WHAT IS REQUIRED ::
In the entries below, find the line containing "text: 20 ->", then copy it and every later line exactly, ending with the last line.

DATASET ENTRIES ::
·····

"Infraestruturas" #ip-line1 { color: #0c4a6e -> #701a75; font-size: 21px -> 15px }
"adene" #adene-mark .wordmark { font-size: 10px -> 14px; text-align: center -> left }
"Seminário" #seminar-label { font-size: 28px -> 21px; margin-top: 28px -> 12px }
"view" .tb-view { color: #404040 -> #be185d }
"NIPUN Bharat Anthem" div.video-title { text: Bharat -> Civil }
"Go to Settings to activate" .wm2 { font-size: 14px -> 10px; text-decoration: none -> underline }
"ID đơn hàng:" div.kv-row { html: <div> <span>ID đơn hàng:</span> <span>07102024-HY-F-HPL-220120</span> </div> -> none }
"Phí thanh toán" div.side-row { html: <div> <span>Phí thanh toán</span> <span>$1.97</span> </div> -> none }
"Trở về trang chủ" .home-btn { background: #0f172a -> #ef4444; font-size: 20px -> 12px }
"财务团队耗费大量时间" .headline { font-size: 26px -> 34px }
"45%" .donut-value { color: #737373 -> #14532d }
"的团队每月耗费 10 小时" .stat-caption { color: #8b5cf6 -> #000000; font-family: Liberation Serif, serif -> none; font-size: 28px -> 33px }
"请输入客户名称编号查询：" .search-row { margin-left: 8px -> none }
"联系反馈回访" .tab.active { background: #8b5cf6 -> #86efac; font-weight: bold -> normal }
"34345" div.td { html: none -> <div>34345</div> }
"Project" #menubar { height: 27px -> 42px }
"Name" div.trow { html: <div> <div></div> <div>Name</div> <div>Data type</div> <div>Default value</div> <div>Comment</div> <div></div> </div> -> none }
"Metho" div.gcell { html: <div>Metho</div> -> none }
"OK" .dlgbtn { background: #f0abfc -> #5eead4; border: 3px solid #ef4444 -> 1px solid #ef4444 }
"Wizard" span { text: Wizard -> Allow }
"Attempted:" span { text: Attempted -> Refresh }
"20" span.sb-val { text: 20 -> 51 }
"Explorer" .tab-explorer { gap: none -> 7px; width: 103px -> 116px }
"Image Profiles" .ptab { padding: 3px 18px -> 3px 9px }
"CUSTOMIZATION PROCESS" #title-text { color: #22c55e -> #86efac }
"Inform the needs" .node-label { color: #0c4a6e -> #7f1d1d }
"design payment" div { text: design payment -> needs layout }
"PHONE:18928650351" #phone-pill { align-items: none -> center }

·····

ANSWER FOR THIS EXERCISE ::
"20" span.sb-val { text: 20 -> 51 }
"Explorer" .tab-explorer { gap: none -> 7px; width: 103px -> 116px }
"Image Profiles" .ptab { padding: 3px 18px -> 3px 9px }
"CUSTOMIZATION PROCESS" #title-text { color: #22c55e -> #86efac }
"Inform the needs" .node-label { color: #0c4a6e -> #7f1d1d }
"design payment" div { text: design payment -> needs layout }
"PHONE:18928650351" #phone-pill { align-items: none -> center }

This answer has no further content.